◆ Exercise description
Pick out all lines of the entries that include the word "Available" and copy them.

* * *

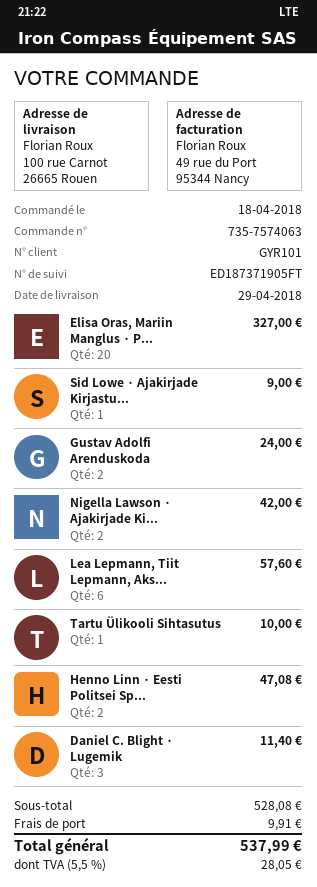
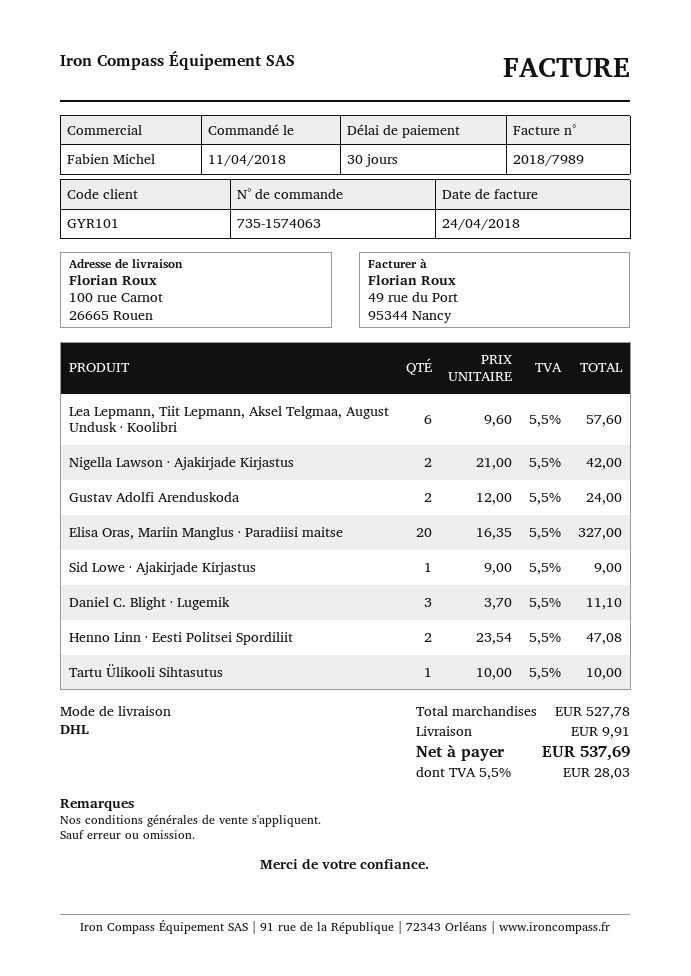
order number: 735-7574063 -> 735-1574063
order date: 2018-04-18 -> 2018-04-11
Daniel C. Blight · Lugemik: 3 for 11.40 -> 3 for 11.10
subtotal: 528.08 -> 527.78
tax: 5.5% = 28.05 -> 5.5% = 28.03
total: 537.99 -> 537.69

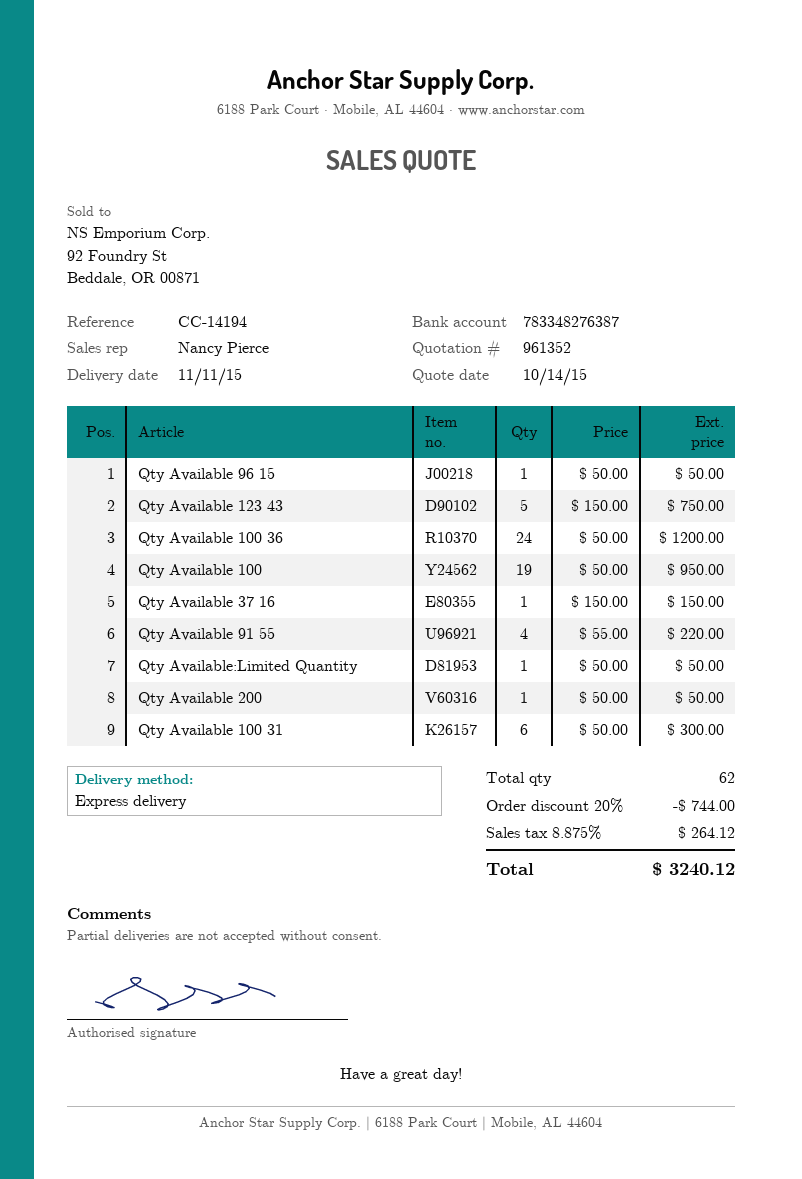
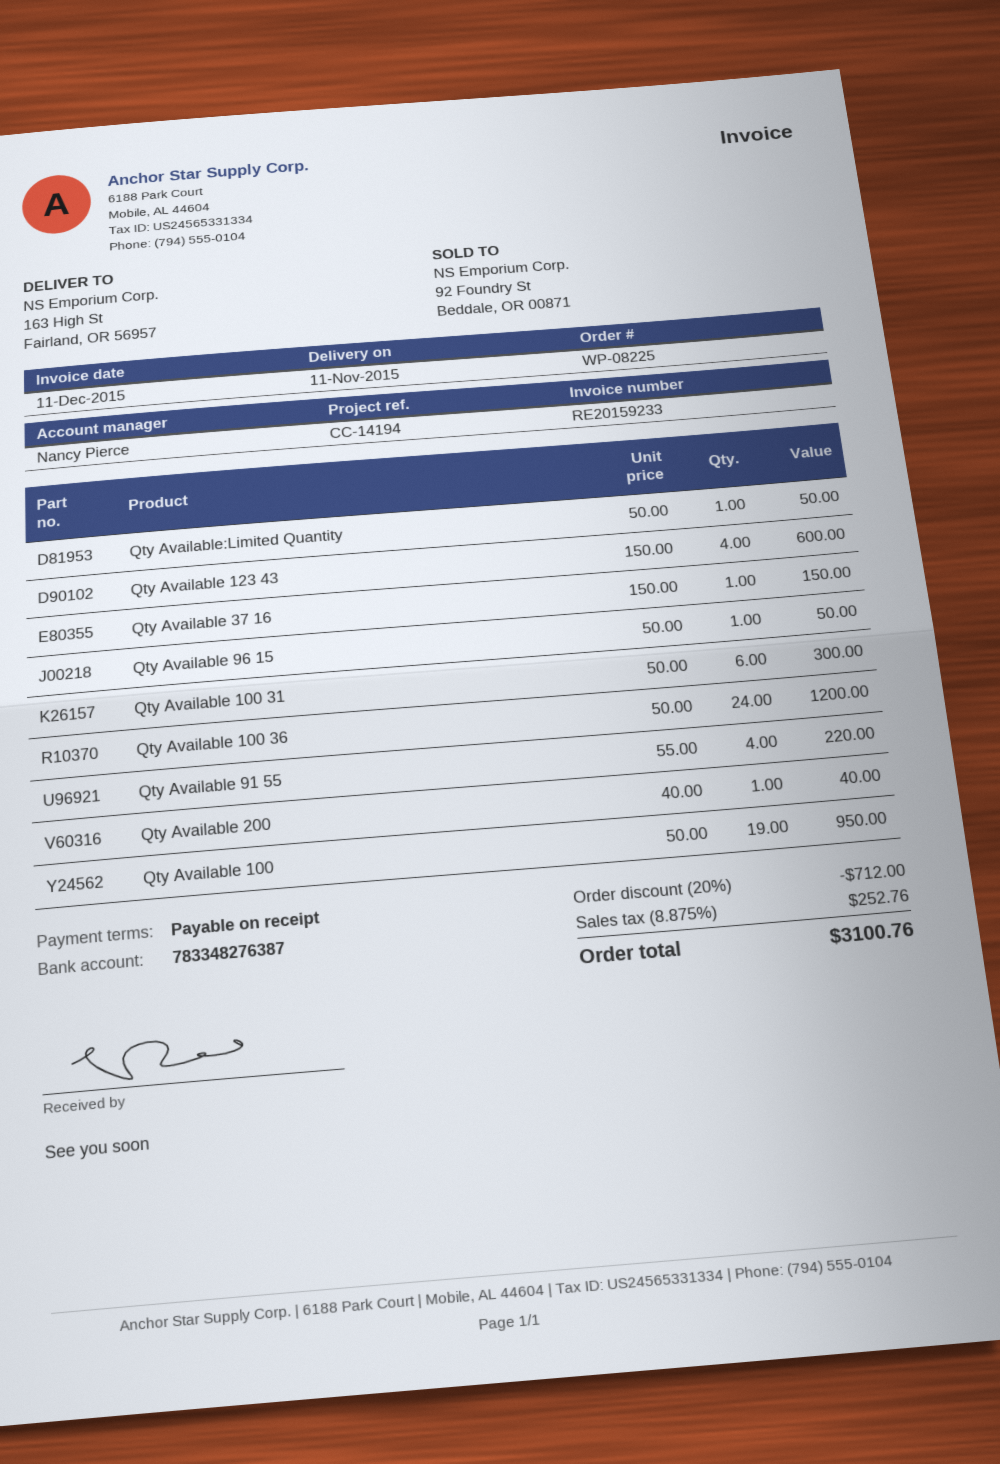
Qty Available 123 43: 5 x 150.00 = 750.00 -> 4 x 150.00 = 600.00
Qty Available 200: 1 x 50.00 = 50.00 -> 1 x 40.00 = 40.00
discount: 20% = 744.00 -> 20% = 712.00
tax: 8.875% = 264.12 -> 8.875% = 252.76
total: 3240.12 -> 3100.76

* * *

◆ Output of the task
Qty Available 123 43: 5 x 150.00 = 750.00 -> 4 x 150.00 = 600.00
Qty Available 200: 1 x 50.00 = 50.00 -> 1 x 40.00 = 40.00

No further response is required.